### Task data:

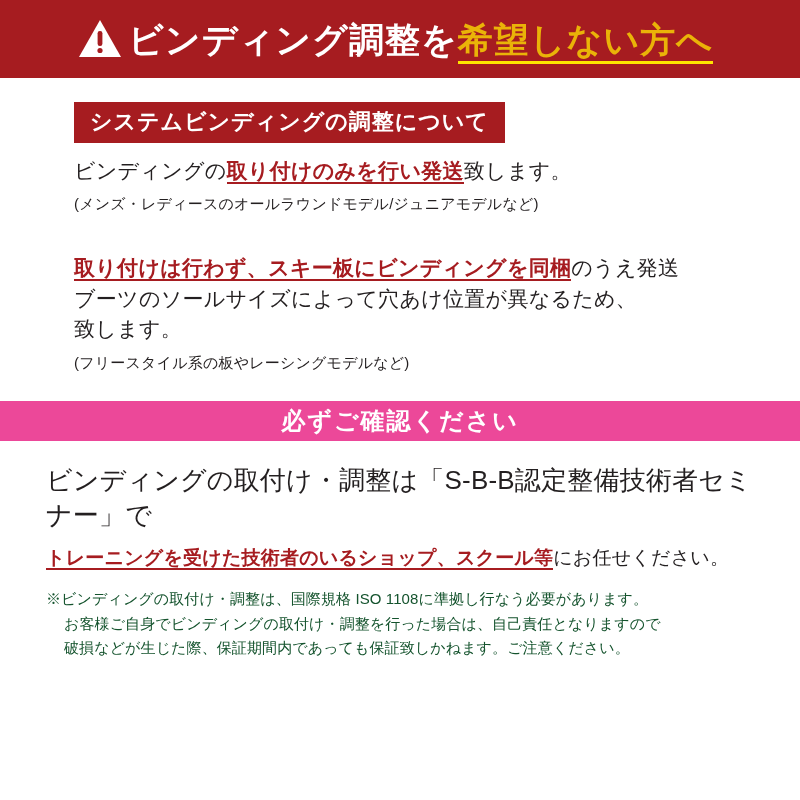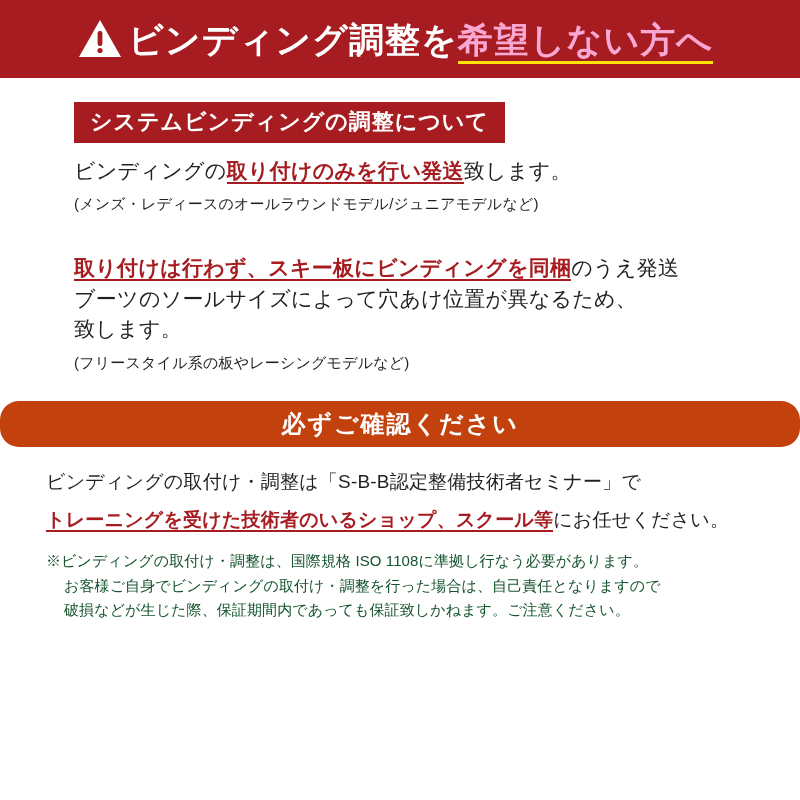--- a/index.html
+++ b/index.html
@@ -53,7 +53,7 @@
     line-height: 1;
   }
   .banner-title .hl {
-    color: #f9a8d4;
+    color: #eab308;
     border-bottom: 3px solid #ffe400;
     padding-bottom: 2px;
   }

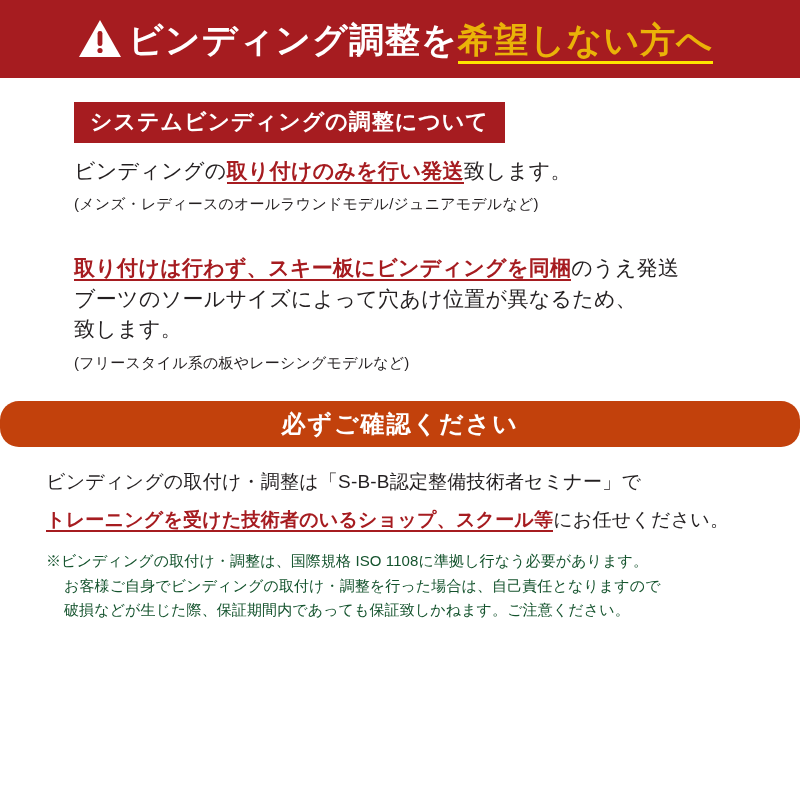--- a/index.html
+++ b/index.html
@@ -114,12 +114,11 @@
     background: #ffffff;
   }
   .grey-bar {
-    background: #c2410c;
-    height: 46px;
+    background: #ec4899;
+    height: 40px;
     display: flex;
     align-items: center;
     justify-content: center;
-    border-radius: 19px;
   }
   .grey-bar-title {
     color: #ffffff;

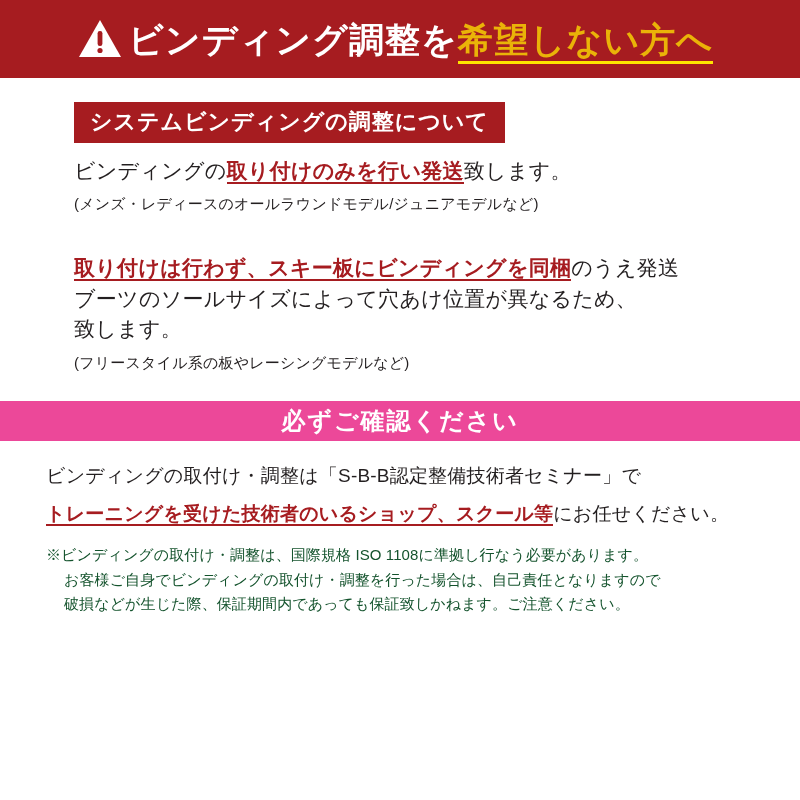--- a/index.html
+++ b/index.html
@@ -131,7 +131,7 @@
     box-sizing: border-box;
   }
   .g-line1 {
-    font-size: 19px;
+    font-size: 26px;
     color: #231f20;
     letter-spacing: 0.2px;
   }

### What this task involves:
Copy out all the records exactly, excluding pictures.

### Answer for the task:
--- a/index.html
+++ b/index.html
@@ -53,7 +53,7 @@
     line-height: 1;
   }
   .banner-title .hl {
-    color: #f9a8d4;
+    color: #eab308;
     border-bottom: 3px solid #ffe400;
     padding-bottom: 2px;
   }

--- a/index.html
+++ b/index.html
@@ -114,12 +114,11 @@
     background: #ffffff;
   }
   .grey-bar {
-    background: #c2410c;
-    height: 46px;
+    background: #ec4899;
+    height: 40px;
     display: flex;
     align-items: center;
     justify-content: center;
-    border-radius: 19px;
   }
   .grey-bar-title {
     color: #ffffff;

--- a/index.html
+++ b/index.html
@@ -131,7 +131,7 @@
     box-sizing: border-box;
   }
   .g-line1 {
-    font-size: 19px;
+    font-size: 26px;
     color: #231f20;
     letter-spacing: 0.2px;
   }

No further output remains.